- _Raw data_
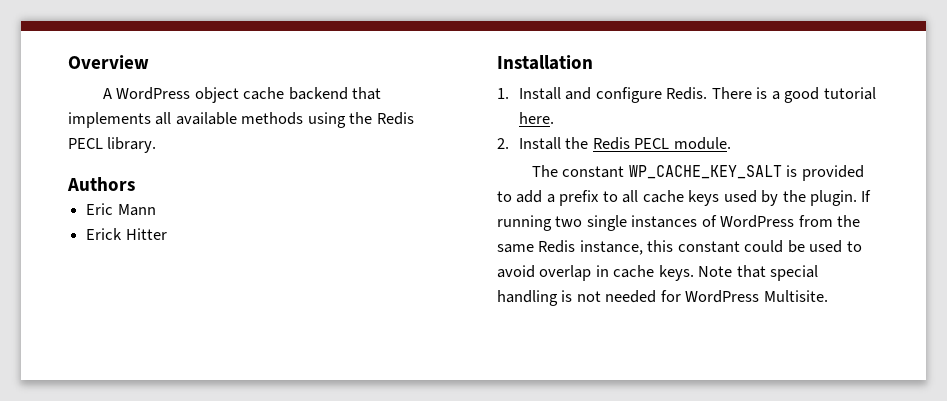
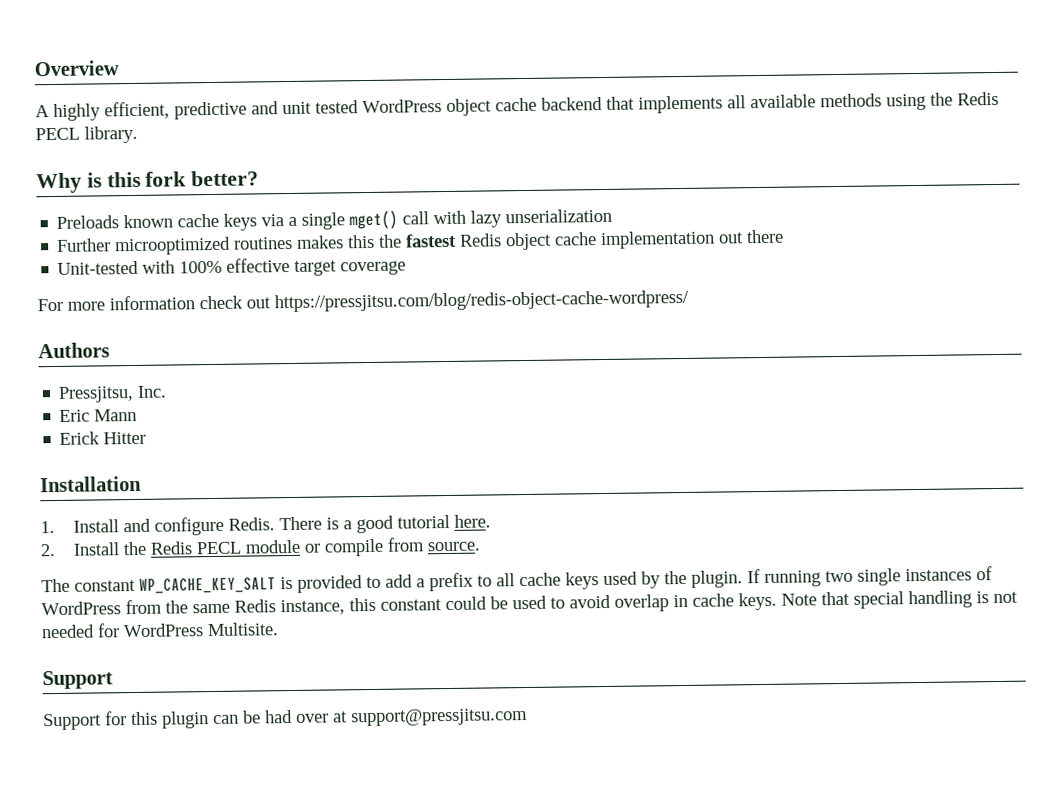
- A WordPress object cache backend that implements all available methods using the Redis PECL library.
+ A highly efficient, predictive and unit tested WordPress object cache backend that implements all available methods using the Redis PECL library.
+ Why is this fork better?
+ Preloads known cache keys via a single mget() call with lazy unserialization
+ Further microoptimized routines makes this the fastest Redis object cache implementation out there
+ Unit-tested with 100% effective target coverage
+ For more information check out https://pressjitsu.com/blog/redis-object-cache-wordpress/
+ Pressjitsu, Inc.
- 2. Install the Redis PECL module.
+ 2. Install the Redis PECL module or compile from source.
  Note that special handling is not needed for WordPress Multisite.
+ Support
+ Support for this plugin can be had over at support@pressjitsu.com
==
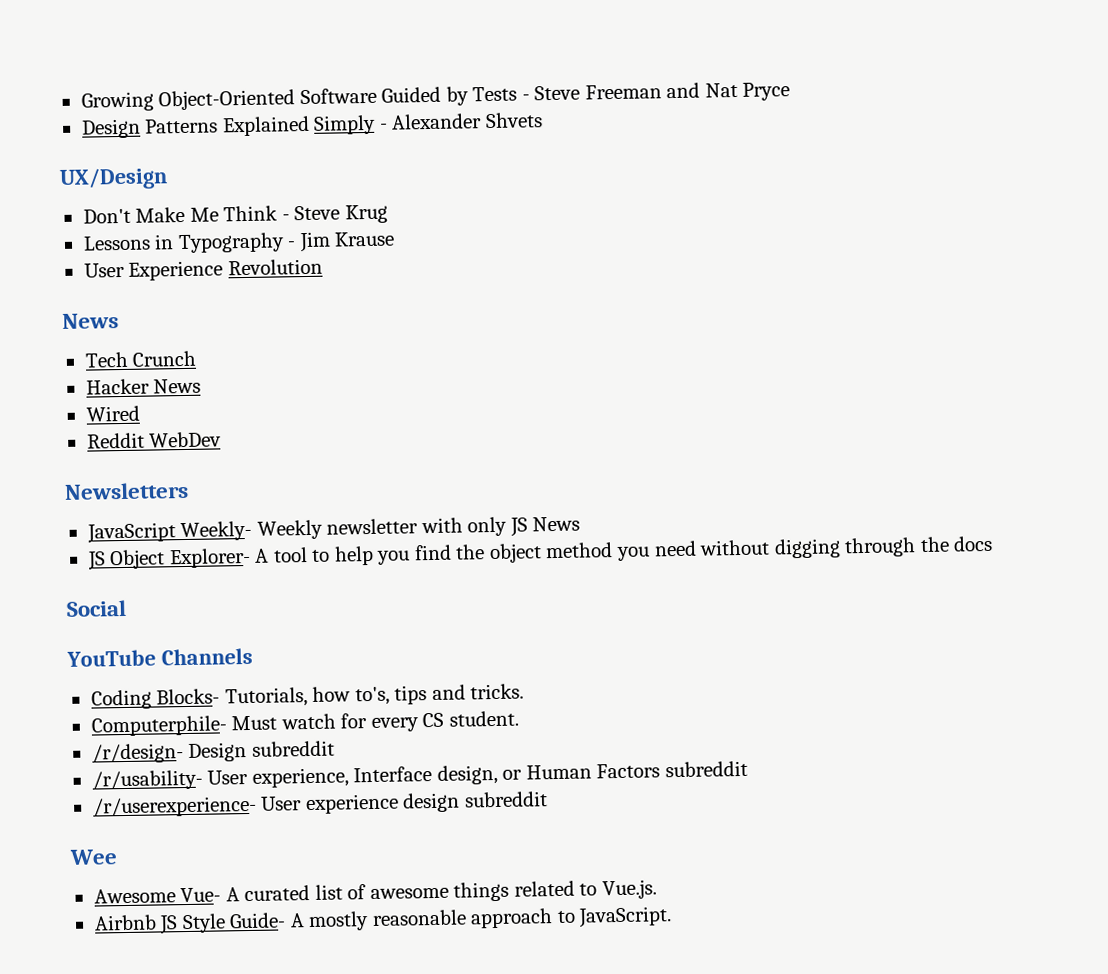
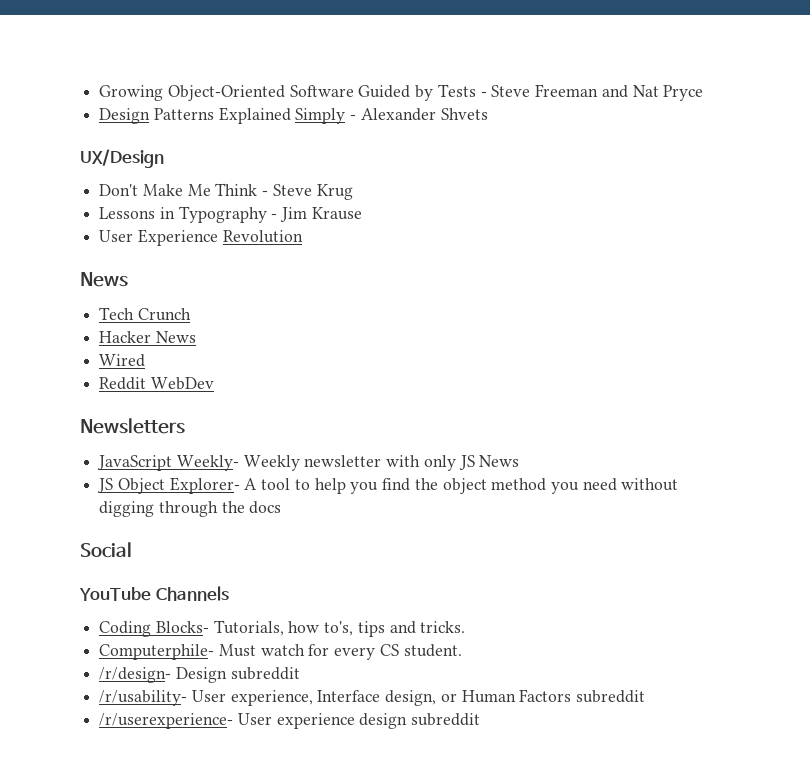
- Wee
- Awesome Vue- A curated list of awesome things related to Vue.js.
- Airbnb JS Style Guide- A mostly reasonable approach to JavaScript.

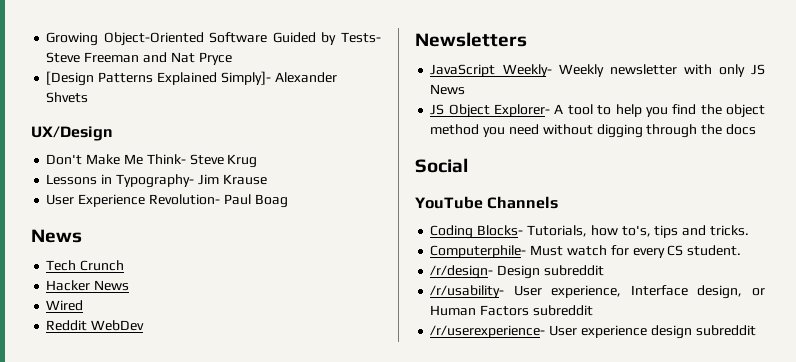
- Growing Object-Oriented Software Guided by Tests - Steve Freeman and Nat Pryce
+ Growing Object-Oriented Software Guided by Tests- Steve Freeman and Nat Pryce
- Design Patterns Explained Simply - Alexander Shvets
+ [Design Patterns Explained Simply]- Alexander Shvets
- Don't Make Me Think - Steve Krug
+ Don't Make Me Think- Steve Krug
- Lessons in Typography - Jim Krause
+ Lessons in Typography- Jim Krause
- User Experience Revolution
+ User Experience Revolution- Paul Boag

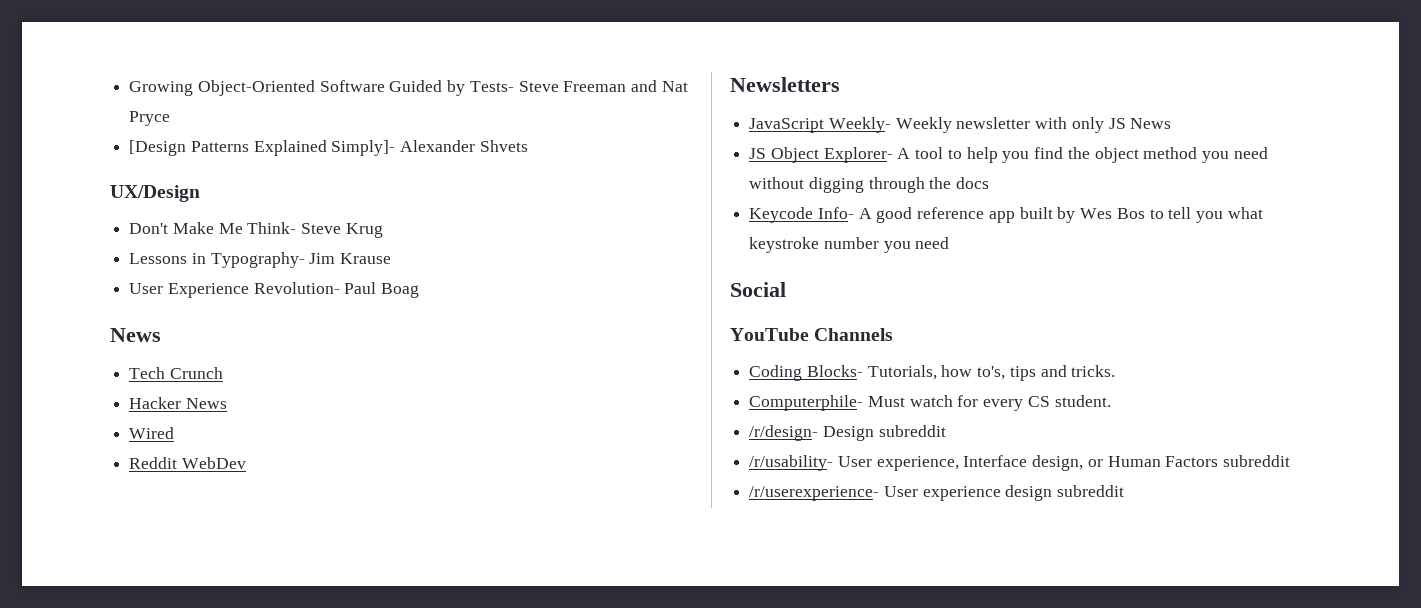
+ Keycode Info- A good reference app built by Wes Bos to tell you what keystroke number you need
* * *
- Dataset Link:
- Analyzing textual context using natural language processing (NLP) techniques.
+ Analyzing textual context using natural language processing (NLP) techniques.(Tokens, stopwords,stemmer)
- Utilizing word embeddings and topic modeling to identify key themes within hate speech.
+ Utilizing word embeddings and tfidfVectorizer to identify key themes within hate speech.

- _What to work on_
Every line from the line containing "- A WordPress" through the line containing "with lazy unserialization" in the records above must be retyped exactly. Leave out the rest.

- _Task solution_
- A WordPress object cache backend that implements all available methods using the Redis PECL library.
+ A highly efficient, predictive and unit tested WordPress object cache backend that implements all available methods using the Redis PECL library.
+ Why is this fork better?
+ Preloads known cache keys via a single mget() call with lazy unserialization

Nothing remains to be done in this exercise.